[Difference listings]

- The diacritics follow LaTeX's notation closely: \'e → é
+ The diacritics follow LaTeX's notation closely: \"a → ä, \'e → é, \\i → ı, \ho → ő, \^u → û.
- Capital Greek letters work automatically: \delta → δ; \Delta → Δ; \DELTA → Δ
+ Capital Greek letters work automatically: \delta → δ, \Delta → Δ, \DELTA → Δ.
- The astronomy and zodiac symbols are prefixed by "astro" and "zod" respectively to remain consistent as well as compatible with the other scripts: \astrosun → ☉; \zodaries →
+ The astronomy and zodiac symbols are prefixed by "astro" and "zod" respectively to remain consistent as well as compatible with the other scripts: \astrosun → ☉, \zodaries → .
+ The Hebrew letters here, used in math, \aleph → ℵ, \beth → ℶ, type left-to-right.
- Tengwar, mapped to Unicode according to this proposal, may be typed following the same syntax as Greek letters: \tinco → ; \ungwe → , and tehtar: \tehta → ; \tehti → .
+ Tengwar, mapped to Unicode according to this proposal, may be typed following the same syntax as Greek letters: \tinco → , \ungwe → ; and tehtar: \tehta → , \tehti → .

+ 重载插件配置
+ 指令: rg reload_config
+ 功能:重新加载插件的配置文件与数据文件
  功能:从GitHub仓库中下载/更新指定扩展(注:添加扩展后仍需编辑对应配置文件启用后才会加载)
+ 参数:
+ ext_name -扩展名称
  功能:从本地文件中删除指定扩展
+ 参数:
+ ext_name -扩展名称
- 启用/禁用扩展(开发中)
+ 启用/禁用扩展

...

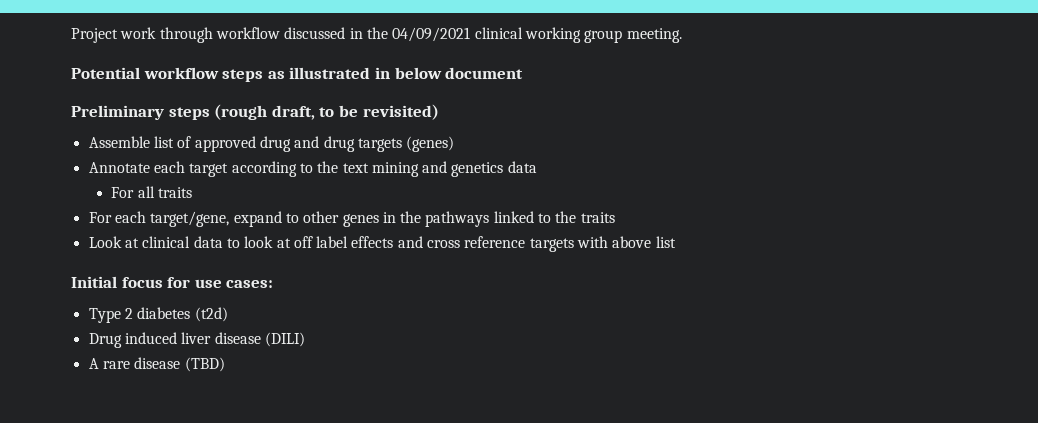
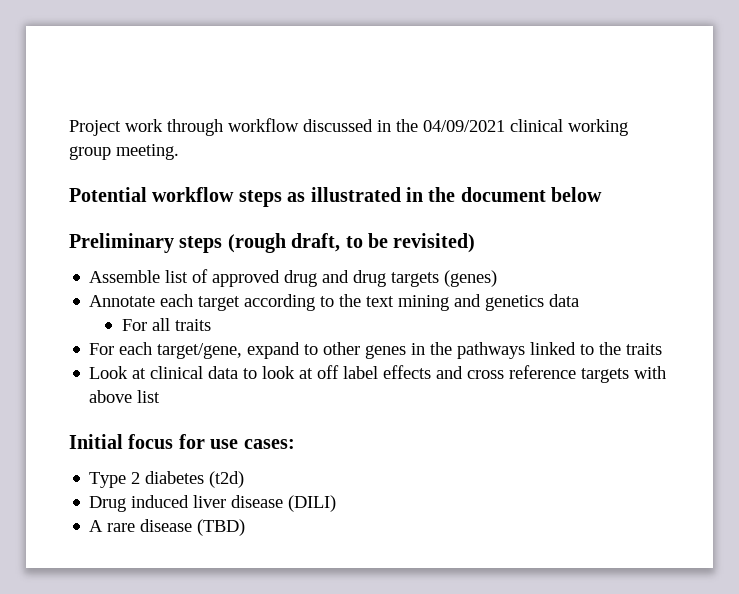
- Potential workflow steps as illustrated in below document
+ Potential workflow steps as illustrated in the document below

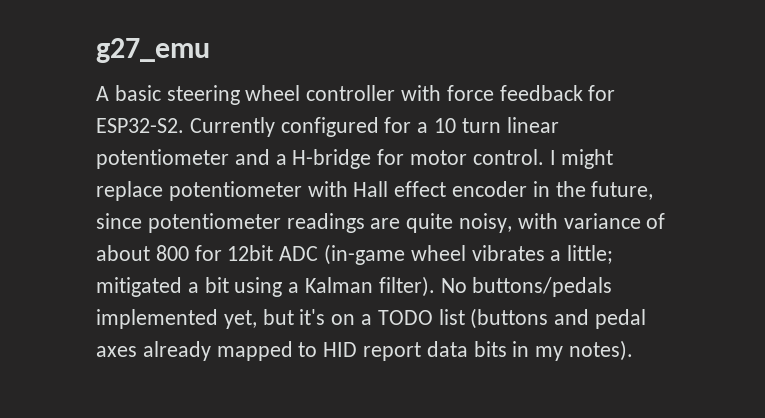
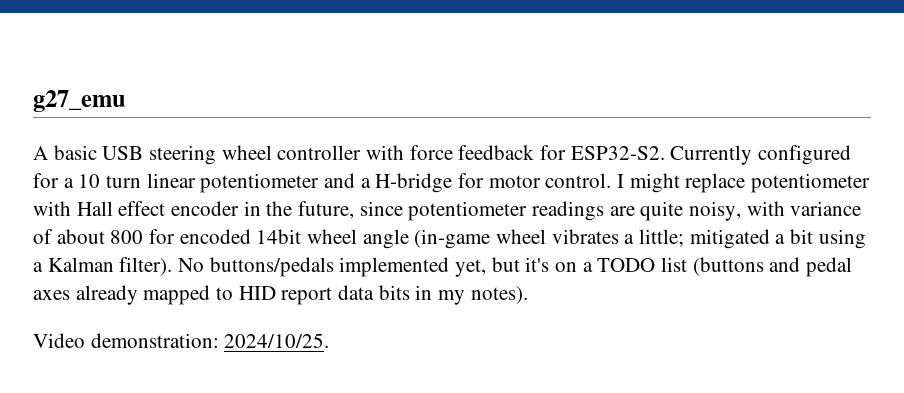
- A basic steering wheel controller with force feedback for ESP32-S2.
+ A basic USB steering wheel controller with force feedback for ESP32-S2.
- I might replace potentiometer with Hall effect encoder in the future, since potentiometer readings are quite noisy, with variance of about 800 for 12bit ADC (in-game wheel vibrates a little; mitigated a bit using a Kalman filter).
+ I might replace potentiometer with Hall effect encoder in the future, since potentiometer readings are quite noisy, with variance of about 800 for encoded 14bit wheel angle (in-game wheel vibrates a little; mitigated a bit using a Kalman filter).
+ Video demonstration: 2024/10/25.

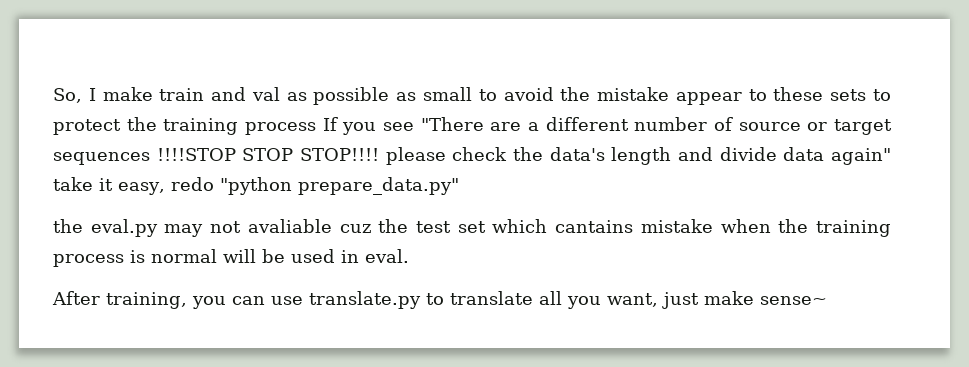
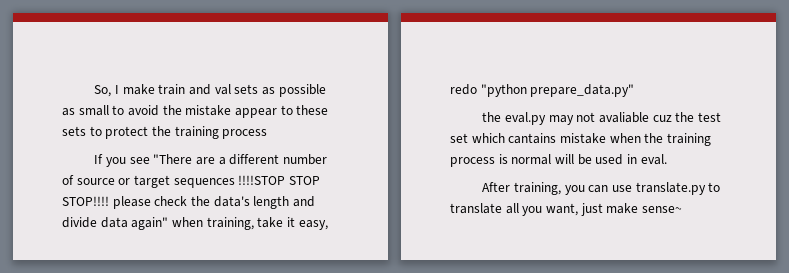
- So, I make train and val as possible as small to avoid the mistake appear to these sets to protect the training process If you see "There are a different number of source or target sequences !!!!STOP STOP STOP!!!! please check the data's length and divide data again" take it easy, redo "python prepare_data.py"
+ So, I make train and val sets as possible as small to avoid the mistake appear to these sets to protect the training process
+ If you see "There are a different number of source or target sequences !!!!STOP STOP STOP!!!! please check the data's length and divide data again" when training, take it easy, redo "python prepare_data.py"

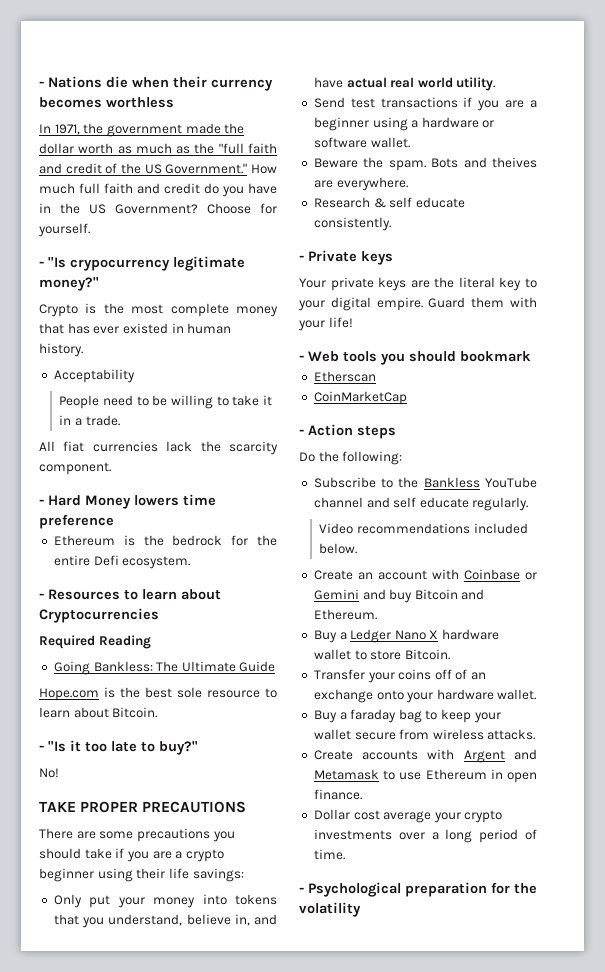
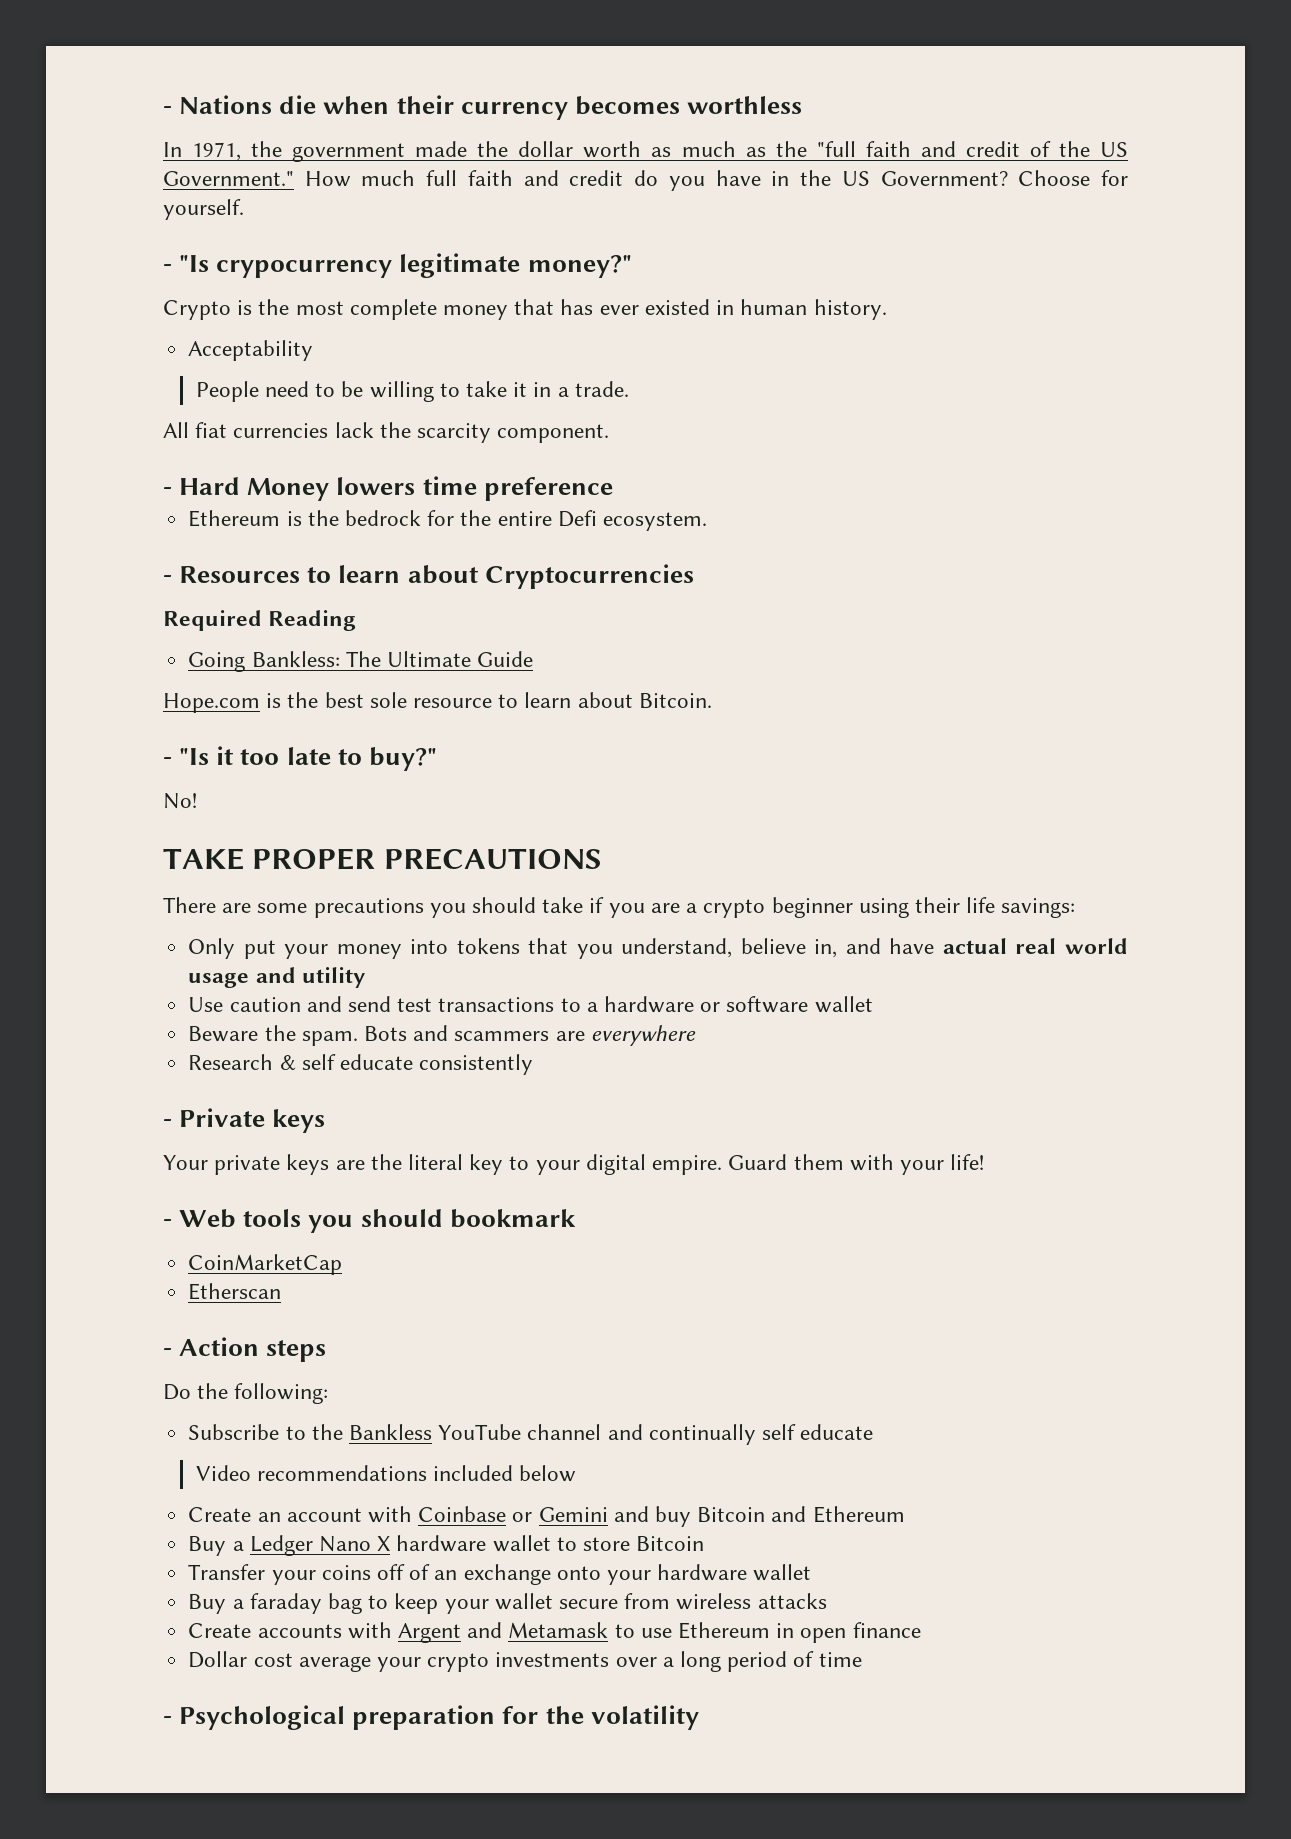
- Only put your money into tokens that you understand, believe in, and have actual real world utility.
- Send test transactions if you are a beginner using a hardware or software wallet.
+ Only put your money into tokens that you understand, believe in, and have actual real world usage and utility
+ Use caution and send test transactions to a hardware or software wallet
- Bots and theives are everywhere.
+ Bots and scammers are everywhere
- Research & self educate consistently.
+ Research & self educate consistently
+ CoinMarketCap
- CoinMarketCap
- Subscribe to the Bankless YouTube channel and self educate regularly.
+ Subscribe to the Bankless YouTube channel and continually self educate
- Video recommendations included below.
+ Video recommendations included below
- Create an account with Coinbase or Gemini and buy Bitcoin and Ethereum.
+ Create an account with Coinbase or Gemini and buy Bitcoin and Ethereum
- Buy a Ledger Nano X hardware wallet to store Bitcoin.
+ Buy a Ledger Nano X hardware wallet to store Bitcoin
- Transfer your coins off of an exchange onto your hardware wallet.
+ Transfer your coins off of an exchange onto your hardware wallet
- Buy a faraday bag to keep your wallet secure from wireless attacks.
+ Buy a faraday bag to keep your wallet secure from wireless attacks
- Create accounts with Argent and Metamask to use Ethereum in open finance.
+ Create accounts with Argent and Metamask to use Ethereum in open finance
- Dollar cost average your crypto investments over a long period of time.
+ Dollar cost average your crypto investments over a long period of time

_About this task_: Taking the entries above, print exactly the lines starting at the line with "- The diacritics" and ending at the line with "Δ, \DELTA → Δ.", both included.

_Expected answer_:
- The diacritics follow LaTeX's notation closely: \'e → é
+ The diacritics follow LaTeX's notation closely: \"a → ä, \'e → é, \\i → ı, \ho → ő, \^u → û.
- Capital Greek letters work automatically: \delta → δ; \Delta → Δ; \DELTA → Δ
+ Capital Greek letters work automatically: \delta → δ, \Delta → Δ, \DELTA → Δ.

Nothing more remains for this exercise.